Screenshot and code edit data
---*---

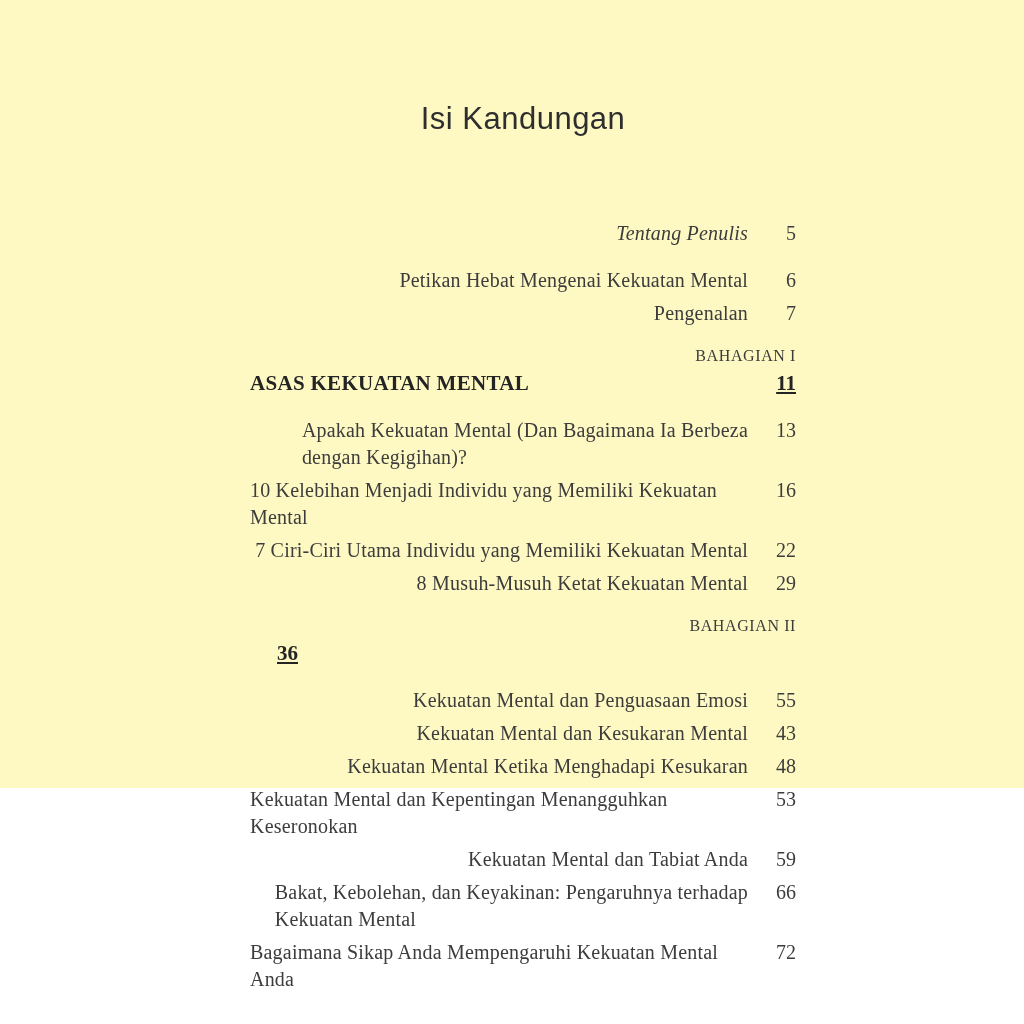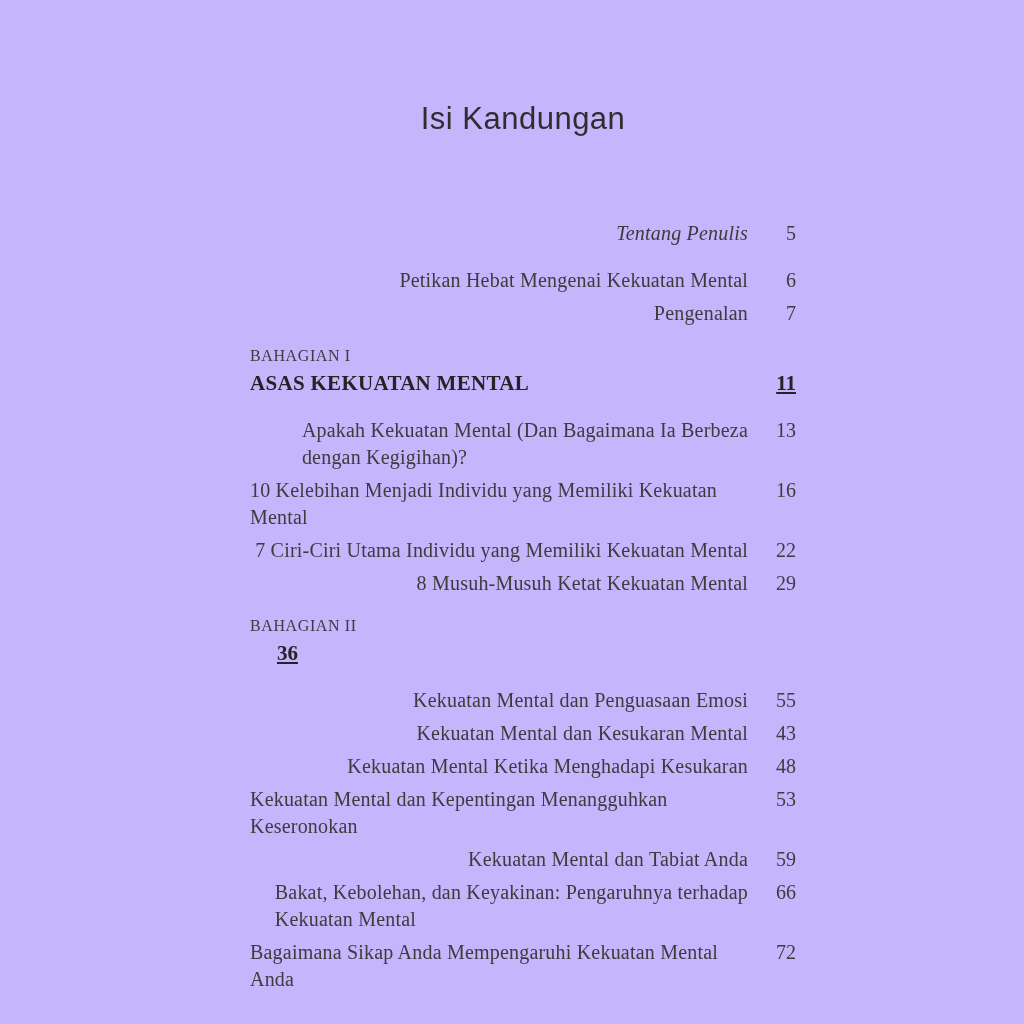--- a/index.html
+++ b/index.html
@@ -10,22 +10,22 @@
   body {
     width: 1024px;
     height: 1024px;
     overflow: hidden;
     font-family: "Liberation Serif", serif;
     color: #3c3c3c;
   }
   .page {
     position: relative;
     width: 1024px;
-    height: 1024px;
-    background: #c4b5fd;
+    height: 788px;
+    background: #fef9c3;
   }
   .content {
     position: absolute;
     left: 250px;
     top: 0;
     width: 546px;
   }
   .page-title {
     margin: 0;
     margin-top: 102px;
@@ -65,20 +65,21 @@
   }
   .toc-section {
     margin-top: 18px;
   }
   .section-eyebrow {
     font-size: 16px;
     line-height: 22px;
     letter-spacing: 0.6px;
     color: #3c3c3c;
     margin-bottom: 3px;
+    text-align: right;
   }
   .section-heading {
     display: flex;
     justify-content: space-between;
     align-items: flex-end;
     font-weight: bold;
     color: #242424;
     font-size: 21px;
     line-height: 27px;
     gap: 28px;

---*---

- Work task
Every entry above is to be transcribed exactly, with all pictures left out.

- Answer box
--- a/index.html
+++ b/index.html
@@ -10,22 +10,22 @@
   body {
     width: 1024px;
     height: 1024px;
     overflow: hidden;
     font-family: "Liberation Serif", serif;
     color: #3c3c3c;
   }
   .page {
     position: relative;
     width: 1024px;
-    height: 1024px;
-    background: #c4b5fd;
+    height: 788px;
+    background: #fef9c3;
   }
   .content {
     position: absolute;
     left: 250px;
     top: 0;
     width: 546px;
   }
   .page-title {
     margin: 0;
     margin-top: 102px;
@@ -65,20 +65,21 @@
   }
   .toc-section {
     margin-top: 18px;
   }
   .section-eyebrow {
     font-size: 16px;
     line-height: 22px;
     letter-spacing: 0.6px;
     color: #3c3c3c;
     margin-bottom: 3px;
+    text-align: right;
   }
   .section-heading {
     display: flex;
     justify-content: space-between;
     align-items: flex-end;
     font-weight: bold;
     color: #242424;
     font-size: 21px;
     line-height: 27px;
     gap: 28px;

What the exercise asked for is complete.